Tarsh Bates during a workshop session.
How smell connects us to a changing world
Tarsh Bates, researcher and artist at Umeå Institute of Design and the Department of Molecular Biology, is investigating how climate change affects the way species sense and survive in their environments. Her project Scentsory Foraging begins with the reindeer’s growing struggle to smell the lichen they depend on, and expands into a broader exploration of how scent connects us to place, memory and ecological change.

During open workshop sessions, visitors contributed scented biomatter such as plants, soil and leaves from environments that hold personal or ecological significance. Participants shared personal memories and experiences of scent while exploring how smell shapes emotional responses to environmental change.
Image:Jens PerssonCan reindeer still smell the lichen they depend on? As Arctic climates shift, this question becomes more than poetic. It signals a growing ecological concern. Reindeer lichen, rich in carbohydrates and essential vitamins, is a vital winter food source. Yet rising temperatures and erratic freeze-thaw cycles are forming ice layers that block scent trails, making it harder for reindeer to forage. In response, imported lichen is often used as a substitute, but this unfamiliar diet can disrupt digestion and lead to long-term health issues.
This summer, researcher and artist Tarsh Bates explored this multispecies dilemma through her project Scentsory Foraging, developed at the UmArts Research Centre Studio. Her work investigates how scent chemicals move through ecologies and how climate change disrupts these invisible exchanges.
Smell as ecological memory
Scentsory Foraging invites us to consider smell not only as a sensory experience but as a form of ecological memory. The project kicked of with workshops on 4 and 5 May, part of the Scents of Solastalgia project developed by Bates and Susan Hauri-Downing at PICA. These sessions encouraged participants to reflect on how the smells around them have changed, whether through construction, climate change or other forces, and to share memories and emotions tied to scent. The workshops explored tools for understanding how smell connects with our feelings about environmental change and how creating new smellscapes can foster a sense of agency and connection.

On 15 August, Tarsh Bates hosted a live distillation of Umeå’s summer scents, capturing the fleeting aromas of the season. From 16 August to 3 September, the studio held open sessions where visitors contributed scented biomatter such as plants, soil and leaves from environments that hold personal or ecological significance.

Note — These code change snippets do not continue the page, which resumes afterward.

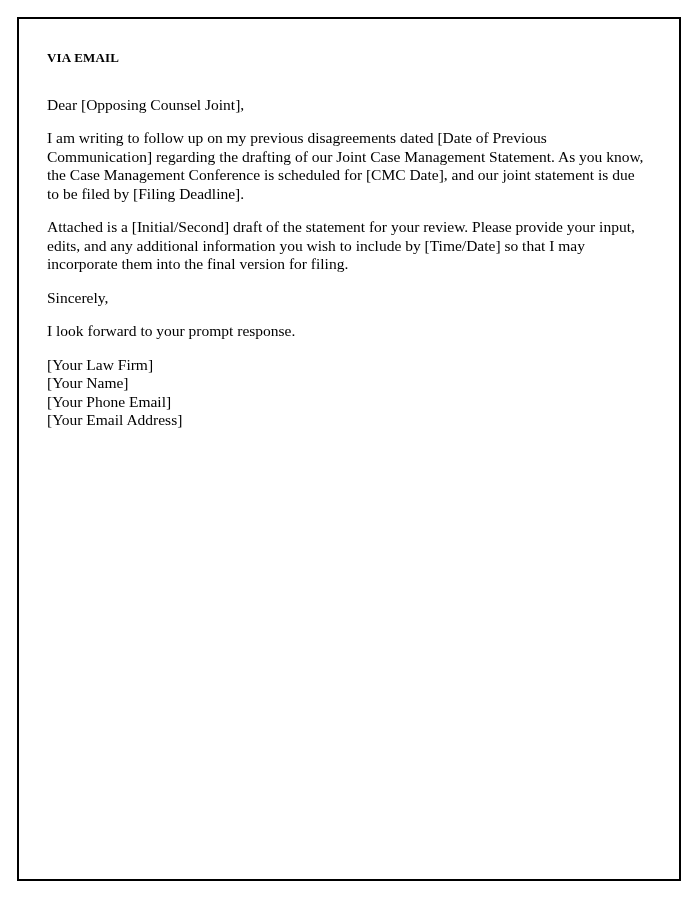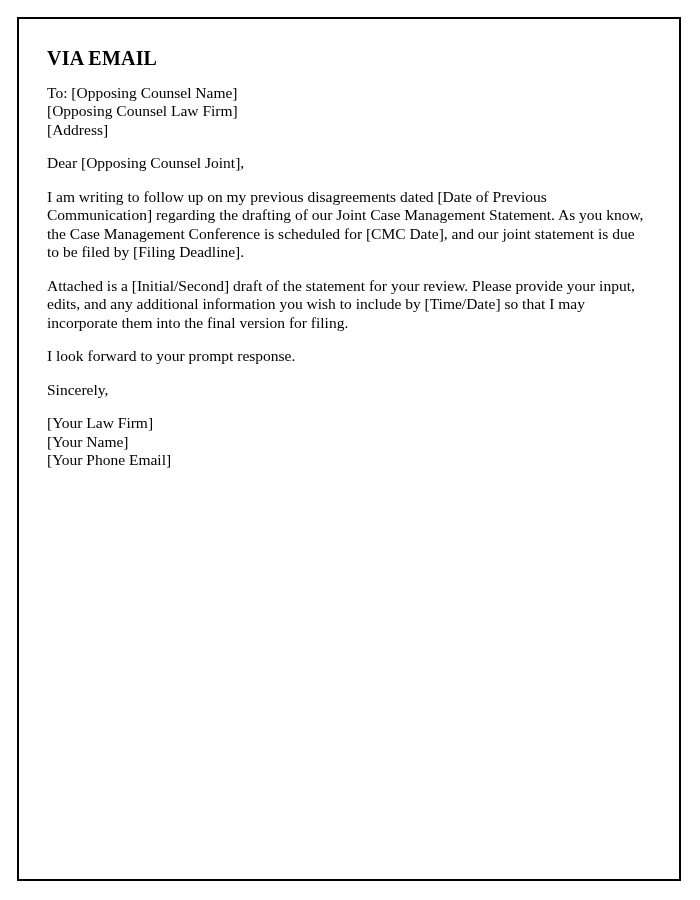--- a/index.html
+++ b/index.html
@@ -37,54 +37,50 @@
     .block {
       margin: 0 0 15px 0;
     }
     .line {
       margin: 0;
     }
     .bold {
       font-weight: bold;
     }
     .via {
-      font-size: 20px;
+      font-size: 13px;
       letter-spacing: 0.2px;
-      margin-bottom: 16px;
+      margin-bottom: 28px;
     }
   </style>
 </head>
 <body>
 
 <div class="page">
   <div class="frame">
     <div class="content">
 
       <p class="block bold via">VIA EMAIL</p>
 
-      <div class="block">
-        <p class="line">To: [Opposing Counsel Name]</p>
-        <p class="line">[Opposing Counsel Law Firm]</p>
-        <p class="line">[Address]</p>
-      </div>
 
 
       <p class="block">Dear [Opposing Counsel Joint],</p>
 
       <p class="block">I am writing to follow up on my previous disagreements dated [Date of Previous Communication] regarding the drafting of our Joint Case Management Statement. As you know, the Case Management Conference is scheduled for [CMC Date], and our joint statement is due to be filed by [Filing Deadline].</p>
 
 
       <p class="block">Attached is a [Initial/Second] draft of the statement for your review. Please provide your input, edits, and any additional information you wish to include by [Time/Date] so that I may incorporate them into the final version for filing.</p>
 
 
+      <p class="block">Sincerely,</p>
+
       <p class="block">I look forward to your prompt response.</p>
-
-      <p class="block">Sincerely,</p>
 
       <div class="block">
         <p class="line">[Your Law Firm]</p>
         <p class="line">[Your Name]</p>
         <p class="line">[Your Phone Email]</p>
+        <p class="line">[Your Email Address]</p>
       </div>
 
     </div>
   </div>
 </div>
 
 </body></html>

Exploring the elusiveness of smell
Scentsory Foraging is part of a broader transdisciplinary research initiative that explores the elusive nature of smell in multispecies relationships. Bates’s work challenges conventional boundaries between art, science and design, asking how scent can be used to rethink place-making, ecological connections and the impacts of colonial and capitalist overconsumption.
In Arctic environments, smell is not merely atmospheric. It is a survival tool. As climate change alters these sensory landscapes, Bates’s research reminds us that even the most ephemeral signals, such as the scent of lichen, carry profound ecological and emotional weight.
Have you noticed that the smells around you have changed? Do you miss the old smells or welcome the new ones? Bates’s work invites us to explore these questions and to let scent guide us toward deeper ecological awareness and multispecies empathy.